An unusually stoic Jokemon totes his sign. Note the slightly crossed out "R" in "Free." Photo courtesy of Matt Fitt.

"You went to school to study media manipulation?" a Berkeley, CA bum once barked after hearing I was a marketing and communications student. "We're homeless and we manipulate the media all the time!"

I need to hand it to the guy for being so clear-sighted. Homelessness, perhaps particularly so in Berkeley, isn't so much a condition as a religion, a movement as politically charged as a commitment to buy all-organic. The homeless are reflections of a tear in time or a glitch in social sentiment that was never quite fixed. Like more visible agents in society, they too have their intentions, their motivations, their ways of stirring the waters of provocation.

The Berkeley homeless are notorious for their colourful personalities and curious wares. Teenage kids create street art out of the coins they've gathered. Older staples, like the hat lady with the painted face, are known for the strange stories they tell. I've actually seen Park Avenue couples put shopping bags down and sit on the curb, listening to the hat lady with rapt attention.

Jokemon, a nearby cohort and another of the aforementioned Berkeley staples, appears to have mastered media manipulation and marketing well. Jokemon, who gives away free jokes (generally rehashing the same one throughout the day), is known for his three-card monty personality, corny punchlines and friendly banter with passers-by. He never begs for money, preferring instead to provide a product or service in exchange for alms rendered. I've seen him at the same street corner on Telegraph throughout the duration of my time in college. If he hasn't got something to say, he's got something to put into your hand. And whatever it is, it tends to be self-promoting.

"Igotoneforyou igotoneforyou. What does a gay horse say?" he asks me for perhaps the umpteenth time. I'm sucked in on each occasion.

"You told me this one already," I say with a smile, and he waves my protests off with a sly grin, repeating, "What does a gay horse say?"

"What?"

He juts out his hip, flips out a hand and replies, "Ha-aaay."

I laugh, less because he's funny and more because of his engaging smile and the way his eyes hold mine, as though we're sharing a joke between the lines.

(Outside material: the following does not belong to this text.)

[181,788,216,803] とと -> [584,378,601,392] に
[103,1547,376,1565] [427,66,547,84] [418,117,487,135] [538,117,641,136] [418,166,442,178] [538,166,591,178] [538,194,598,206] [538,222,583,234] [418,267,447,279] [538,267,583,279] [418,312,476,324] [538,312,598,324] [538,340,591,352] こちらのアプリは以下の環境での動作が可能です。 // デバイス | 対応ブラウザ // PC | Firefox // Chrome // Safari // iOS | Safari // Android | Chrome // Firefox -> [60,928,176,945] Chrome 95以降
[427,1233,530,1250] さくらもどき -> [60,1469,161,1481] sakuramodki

But jokes are hardly Jokemon's sole product. One afternoon he takes my arm and says, "I'm in the paper! Here. Take a copy." Beside him lie a stack of newspapers, neatly folded, with a photo of him sitting at his usual perch, a wooden crate. I can see "Jokemon" written in print somewhere in the headline. I take a copy. Most people do, regardless of whether they actually read them.

In another instance, he hands me a pair of photocopies, also neatly folded beside him, awaiting distribution in a stack. The photocopies came in two iterations. One is a close shot of his face, eyes drifting off to the side. Behind him is a filthy wall with graffiti across it. But it's the other photo that sticks out in my mind: Jokemon lying across the pavement, his hands across his chest like an ancient mummy, making a face at the camera as though he's having a seizure. Meanwhile two cops examine the vivid scrawl across the brick wall behind him: THE REVOLUTION WILL NOT BE TELEVISED. One cop looks down at Jokemon in a reproachful way.

I still have the photocopies, autographed in his confident scrawl in the lower right-hand corner.

Recently Jokemon had shirts, upon which were printed the same image in the series of photocopies that stirred me so. THE REVOLUTION WILL NOT BE TELEVISED rose stirringly from the starchy white cotton he gripped in his smooth brown hands.

"Come on," Jokemon coaxed. He grinned at me, as always with a familiar intimacy, but that could just be his hustle. "$10 for a shirt. They're fresh made."

"I haven't got $10," I said.

He made a face like I was twisting his arm and conceded: "All right. For you, $7. What's your size?"

"Small," I replied.

"I'll put one on layaway for you." He winked at me and walked off, toting his shirts before the next prospective customer.

If he hasn't already (and I wouldn't put it past him), Jokemon's one of those eclectic cats who'll land an HBO special one day. He can't not. Who knows how many of us have received the pages of self-promoting propaganda and bad jokes he unfailingly disseminated through the years? Who knows how many of us stood and laughed with him on that street corner, knowing full well that he'd be one of the defining memories of Berkeley we'd hold near and pass on?

Jokemon is both medium and message, product and purveyor. Cheers to a media master in his own right.